Heureusement, j’avais une voiture pendant cette période, ce qui facilitait grandement les trajets entre le point A du matin, le point B de l’après-midi et le point C du soir. (Avoir une voiture explique d’ailleurs sans doute en partie pourquoi j’obtenais autant de propositions de travail.)

Mais certaines entreprises se trouvaient à une heure, voire une heure et demie, les unes des autres. Beaucoup de temps passé sur la route, ce qui avait au moins l’avantage de me permettre de rattraper mes podcasts. L’usure sur la voiture, comme sur mon dos (je suis grand, et rester assis longtemps ne m’a jamais réussi), finissait cependant par se faire sentir.

Ressources utiles

Les centres de langues fournissent généralement du matériel pédagogique, mais souvent assez générique. Mieux vaut utiliser ces manuels comme base, en y ajoutant ses propres leçons plus vivantes. Voici quelques-unes de mes ressources préférées pour l’enseignement de l’anglais langue étrangère.

  • Film English : permet d’intégrer des films en classe grâce à des leçons prêtes à l’emploi.
  • Breaking News English : couvre un large éventail de sujets, avec plans de cours, audio et jeux.
  • Dave’s ESL Cafe : propose des leçons prêtes à l’emploi, des mises en train et de nombreuses activités de classe.

Le mot de la fin

C’est à cause des défis évoqués plus haut que je me suis progressivement éloigné de l’enseignement de l’anglais dans les centres de langues et les entreprises en Thaïlande. Malgré une expérience enrichissante, de belles amitiés durables et une réelle évolution personnelle, l’épuisement en classe a fini par s’installer.

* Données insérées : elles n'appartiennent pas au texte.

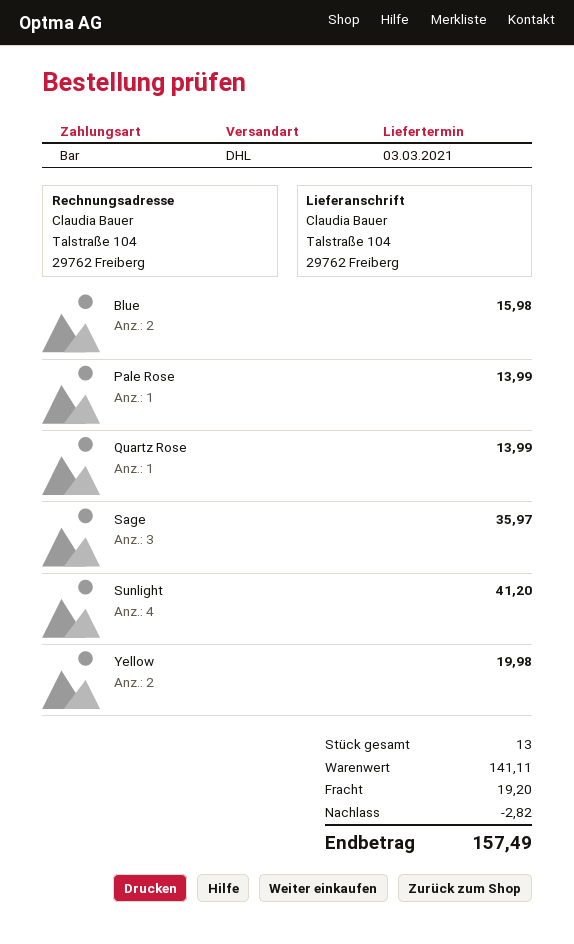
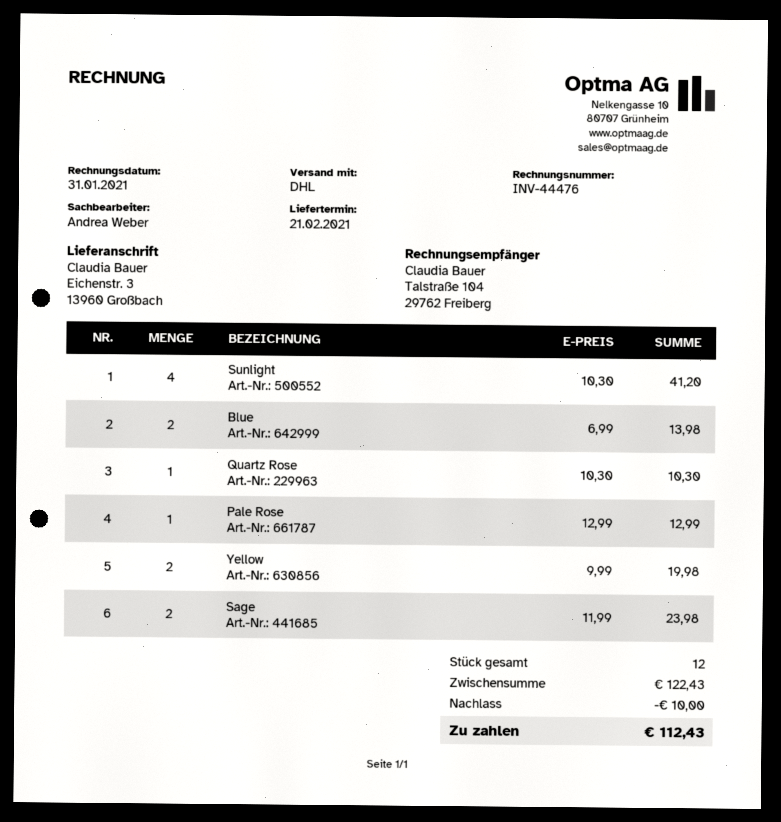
delivery date: 2021-03-03 -> 2021-02-21
ship to: Talstraße 104, 29762 Freiberg -> Eichenstr. 3, 13960 Großbach
Blue: 2 for 15.98 -> 2 for 13.98
Pale Rose: 1 for 13.99 -> 1 for 12.99
Quartz Rose: 1 for 13.99 -> 1 for 10.30
Sage: 3 for 35.97 -> 2 for 23.98
total quantity: 13 -> 12
subtotal: 141.11 -> 122.43
discount: 2.82 -> 10.00
shipping: 19.20 -> none
total: 157.49 -> 112.43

Face au temps investi dans mes cours, l’impression de ne plus recevoir autant en retour s’est installée, ce qui m’a poussé à chercher un autre type de travail.

Mais lorsqu’on me demande si je recommande de faire comme moi, c’est-à-dire quitter une carrière confortable pour venir enseigner l’anglais en Thaïlande, ma réponse est sans hésitation : oui. Enseigner l’anglais en Thaïlande m’a offert une perspective plus large sur le monde, ainsi que des expériences que je n’aurais jamais vécues enfermé toute la journée dans un bureau.

J’ai beau avoir dit plus tôt qu’enseigner l’anglais reste avant tout un travail, on y apprend réellement quelque chose sur soi-même et sur les autres, tout au long du chemin.

J’avais pour habitude de laisser un message à mes élèves à la fin de chaque cours. Une fois les résultats finaux communiqués, juste avant de se dire au revoir, je leur disais ceci :

« L’anglais n’est ni la langue la plus facile ni la meilleure au monde. Mais c’est la langue des affaires, donc son apprentissage compte. Pour moi cependant, enseigner l’anglais reste secondaire. Ce qui compte vraiment, ce sont les rires partagés et les frontières culturelles franchies ensemble. »

Alors si l’envie est là de franchir ses propres frontières culturelles et de partager des rires avec des personnes qui, en fin de compte, ne sont pas si différentes de vous, il est temps de partir en Thaïlande et de se lancer dans l’enseignement de l’anglais.